Barnes turned toward the sound. A woman standing there. Pretty. Tattooed. Mohawk. Sunrise or something. “What’d you say?”
“I said, you better get that double pepperoni home to your kid. Before it gets cold, you know?”
Barnes nodded slowly. The movement was exhausting.
“Come on,” the woman said. “Here we go.” She helped him off the edge of the bed to his feet.
“Thanks,” Barnes said. He felt wobbly. He tried to recall her name. “Um . . .”
“Dawn,” the woman said.
“Right.” He stabilized himself against the table.
“Here’s your jacket,” Dawn said. She held it out to him.
Barnes didn’t take it. He closed his eyes and gripped his forehead with one hand. His body trembled. Cohen. Ricky. Franklin. Tyrell Diggs. Flaherty. Eddie Able. Voices whispering from within. The science was understood now, the danger of the machine had been determined, the reason it was outlawed. Neurons were forming in Barnes’s brain, connecting to their new host and growing. Not just other people’s memories, as Barnes well knew, but their personalities. Over time he could hold them back and with disuse they would eventually fade, but as of
now he was a reformed munky fresh on relapse.
As the junkies of old might say, What a rush.
He held still and fought not to shiver. The noise in his mind began to fade. The fog cleared away. He released his head and looked at Dawn.
She smiled and showed those brilliant whites. “Back with us?”
“I think so,” Barnes said.
“At least you weren’t screaming this time.”
He took his jacket from her and put it on.
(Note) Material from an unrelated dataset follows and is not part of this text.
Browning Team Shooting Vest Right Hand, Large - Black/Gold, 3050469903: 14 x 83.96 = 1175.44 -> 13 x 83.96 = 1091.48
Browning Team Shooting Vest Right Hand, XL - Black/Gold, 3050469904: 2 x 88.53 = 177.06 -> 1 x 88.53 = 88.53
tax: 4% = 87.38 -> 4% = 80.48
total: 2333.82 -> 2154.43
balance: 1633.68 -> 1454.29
She opened the door and let him out. “You seem like a decent guy. Maybe don’t come back for a while, huh?”
Barnes nodded.
Dawn nodded with him. “Maybe not at all.”
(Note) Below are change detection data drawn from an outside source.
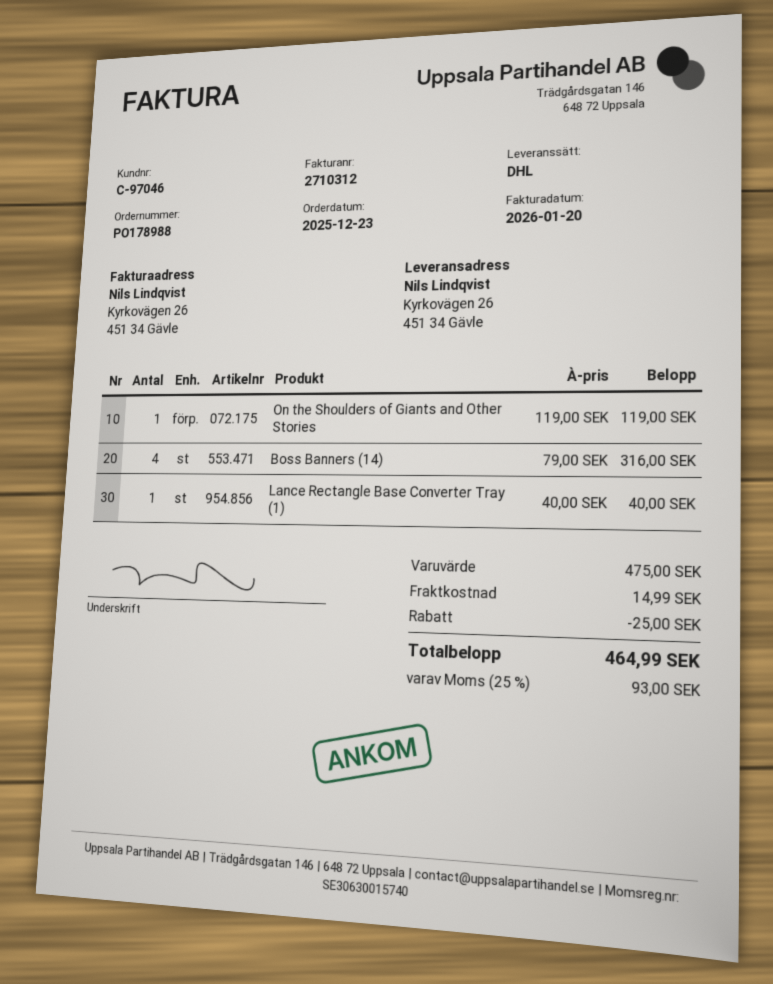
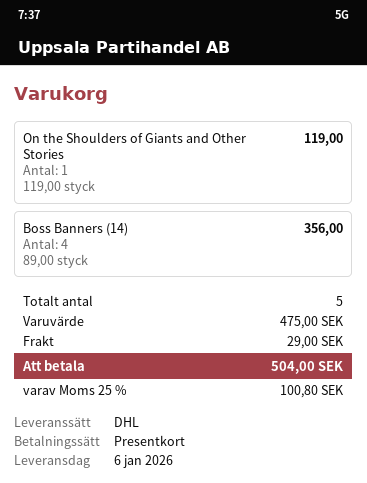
Boss Banners (14): 4 x 79.00 = 316.00 -> 4 x 89.00 = 356.00
Lance Rectangle Base Converter Tray (1): 1 x 40.00 = 40.00 -> none
discount: 25.00 -> none
shipping: 14.99 -> 29.00
tax: 25% = 93.00 -> 25% = 100.80
total: 464.99 -> 504.00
Barnes started out the door but then stopped. He turned back to Dawn. “This Echo Ring,” he said. “It’s definitely peer-to-peer?”
“Yep.”
“So those memory files are on someone’s home computer?”
“Most likely.”
“Can you get the IP address?”
Dawn went back to the machine. She pulled out a notepad and wrote down the IP from the peer computer that contained Flaherty’s stashed files. She came back and handed him the note.
64.199.1.7
“Thanks,” Barnes said. He pocketed the note, left the room, and slid along the wall behind the refrigerator. He made his way through the dimly lit basement and back up the stairs. His pizza was waiting on a ledge near the back door. He fished in his pocket for his wallet while looking into the kitchen to find Harrison. The man was tossing dough into the air, spinning it out. Their eyes met. Harrison nodded at the pizza box. “On the house.”
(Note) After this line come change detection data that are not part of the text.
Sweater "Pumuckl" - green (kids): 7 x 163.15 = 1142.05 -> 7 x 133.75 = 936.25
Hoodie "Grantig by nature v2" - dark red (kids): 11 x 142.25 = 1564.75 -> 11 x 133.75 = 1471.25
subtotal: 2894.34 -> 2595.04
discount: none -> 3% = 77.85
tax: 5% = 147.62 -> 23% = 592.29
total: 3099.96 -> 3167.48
Barnes picked up the box and backed out the door.
Outside was dark. The rain had stopped. Barnes set the pizza on the passenger seat and climbed inside the truck. He dropped his head to the steering wheel and closed his eyes. His body ached. Adrenaline rolled like napalm. He was sweating, but cold. He couldn’t release the vision of Ricky standing happily on that ridge in the woods, couldn’t release the joy he felt followed by the pain, the guilt. He was Ricky’s monster, Ricky’s Lenny Small, the thing that loved him to death.